Once fully operational, the K4 Expansion is expected to increase Kilombero's production capacity to more than 270,000 tons annually, helping Tanzania reduce its sugar shortage and move closer to self-sufficiency.

What $309 million buys Tanzania

Kilombero Sugar Company Limited expansion targets
$309M Total investment value
270K Tonnes new annual capacity
8,500 Direct jobs created
25,000 Indirect jobs supported
14,000+ Outgrower farmers targeted
2.5MT Projected outgrower cane supply

Policy, imports and the road ahead

"Industrial policy is not just about blocking imports or protecting factories. It is about deliberately building the productive capacity of the sector through irrigation, research, technology, market management and linking farmers to processing industries."

Bravious Kahyoza
— Economist & Policy Analyst

The government is now trying to address some of these weaknesses through infrastructure and research investment — expanding irrigation systems in major sugarcane-growing regions to protect production from climate shocks, strengthening research through the Tanzania Agricultural Research Institute (TARI) to develop high-yield and disease-resistant sugarcane varieties, and improving feeder roads and transport systems around sugar estates and outgrower schemes to reduce transport losses and harvesting delays.

Yet Kahyoza warned that infrastructure investment alone will not solve Tanzania's sugar sector challenges without a stable and consistent industrial policy.

He warned that subsidised imported sugar continues to threaten local producers, arguing that weak regulatory systems have made it difficult for Tanzanian sugar companies to compete fairly. "Many sugar-producing countries provide large subsidies that significantly lower production costs.
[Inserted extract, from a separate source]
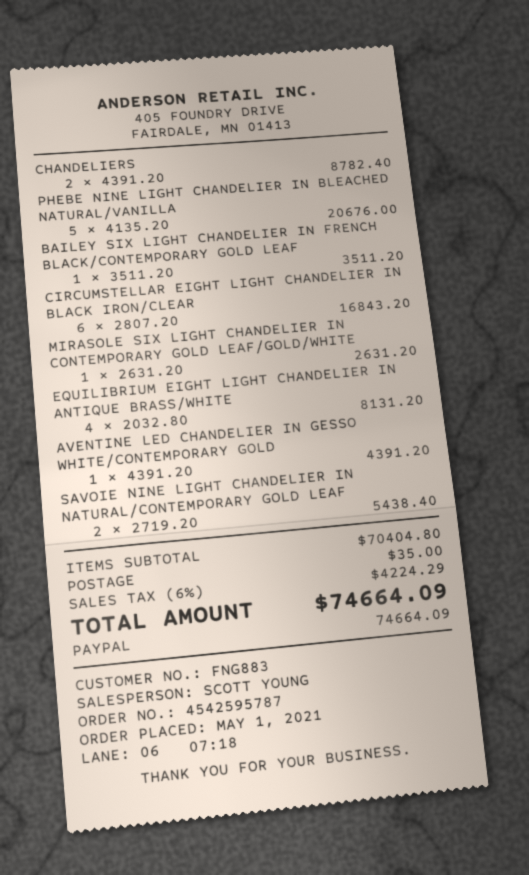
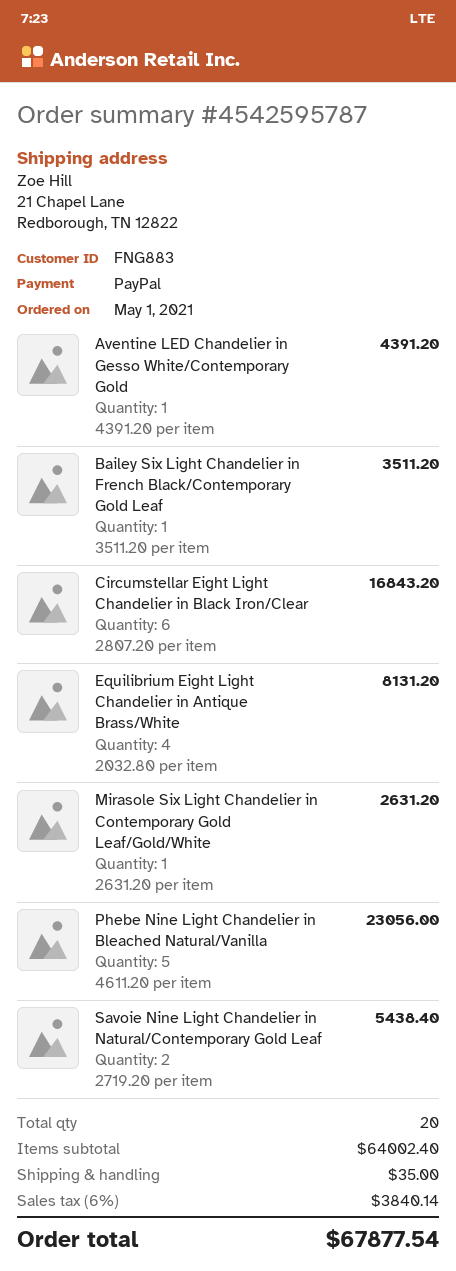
CHANDELIERS: 2 x 4391.20 = 8782.40 -> none
PHEBE NINE LIGHT CHANDELIER IN BLEACHED NATURAL/VANILLA: 5 x 4135.20 = 20676.00 -> 5 x 4611.20 = 23056.00
subtotal: 70404.80 -> 64002.40
tax: 6% = 4224.29 -> 6% = 3840.14
total: 74664.09 -> 67877.54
When cheaper imported sugar enters the market, Tanzanian producers struggle to compete fairly," he said.

Kahyoza also criticised weak import controls, noting that "at times Tanzania has become a springboard for imported sugar entering the domestic market without sufficient controls."

He added that farmers are often excluded from industrial planning despite being central to the sugar value chain. "Farmers should not be viewed simply as a social group receiving support. They are productive agents within the industrial system." That shift in framing, he suggests, is as important as any physical infrastructure investment.